=== Task objective ===
Only the lines holding "none" are wanted; find them in the listing and return each one.

>>>>>

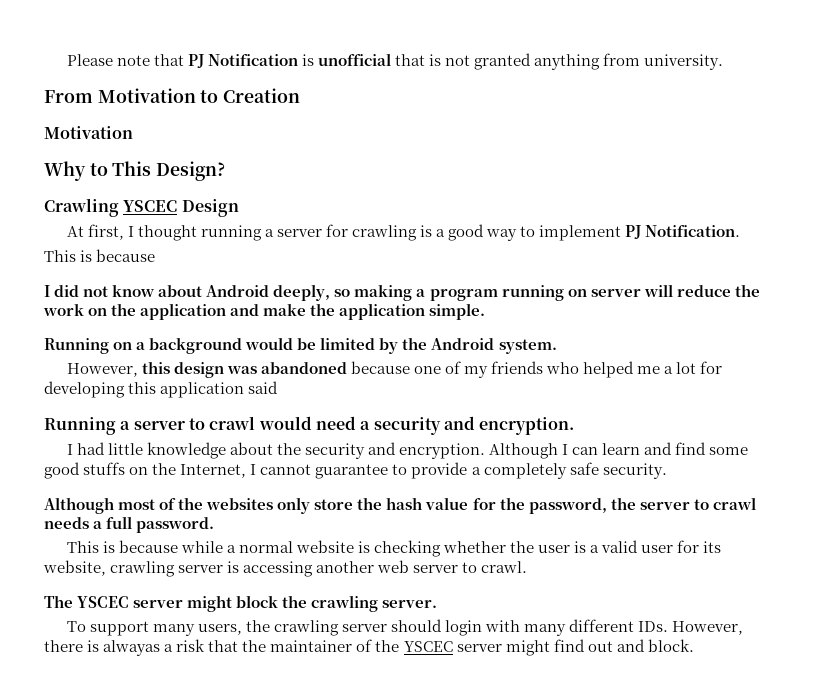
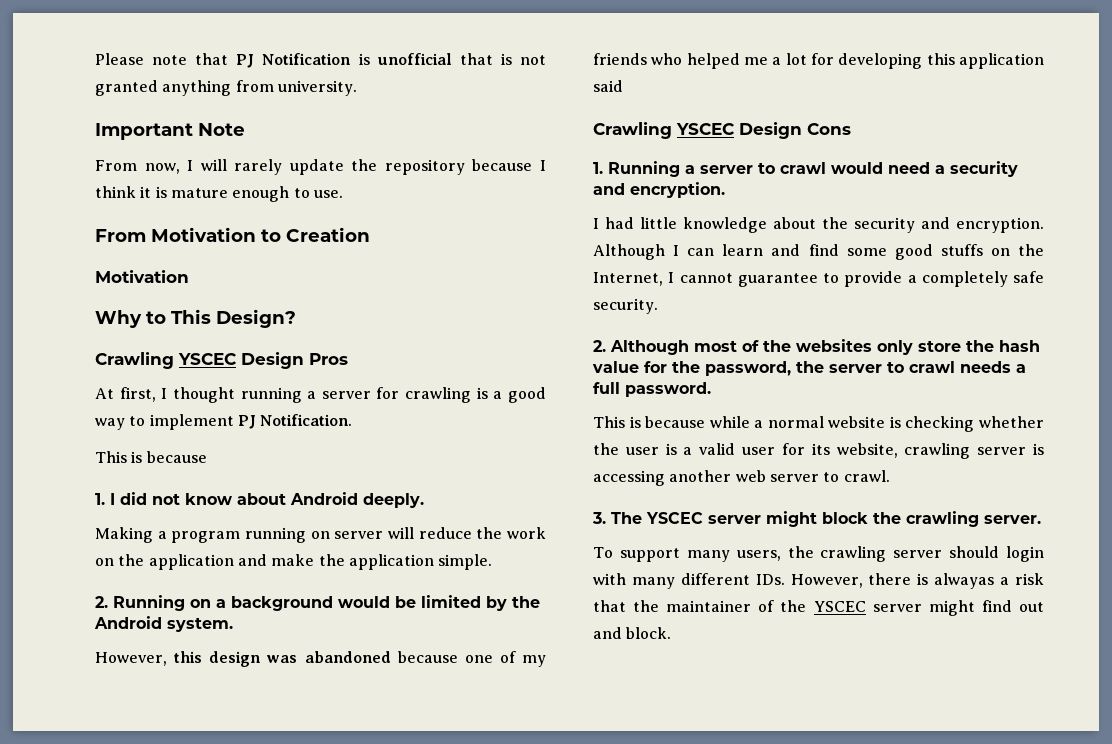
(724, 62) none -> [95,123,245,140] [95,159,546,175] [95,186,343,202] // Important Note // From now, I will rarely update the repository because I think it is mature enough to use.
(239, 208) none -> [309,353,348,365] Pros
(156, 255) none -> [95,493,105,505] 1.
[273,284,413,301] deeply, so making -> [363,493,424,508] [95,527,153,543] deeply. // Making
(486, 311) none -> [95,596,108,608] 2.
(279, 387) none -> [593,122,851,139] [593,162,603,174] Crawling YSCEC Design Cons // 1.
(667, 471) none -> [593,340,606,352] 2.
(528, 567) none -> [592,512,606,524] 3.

<<<<<

=== Your response ===
(724, 62) none -> [95,123,245,140] [95,159,546,175] [95,186,343,202] // Important Note // From now, I will rarely update the repository because I think it is mature enough to use.
(239, 208) none -> [309,353,348,365] Pros
(156, 255) none -> [95,493,105,505] 1.
(486, 311) none -> [95,596,108,608] 2.
(279, 387) none -> [593,122,851,139] [593,162,603,174] Crawling YSCEC Design Cons // 1.
(667, 471) none -> [593,340,606,352] 2.
(528, 567) none -> [592,512,606,524] 3.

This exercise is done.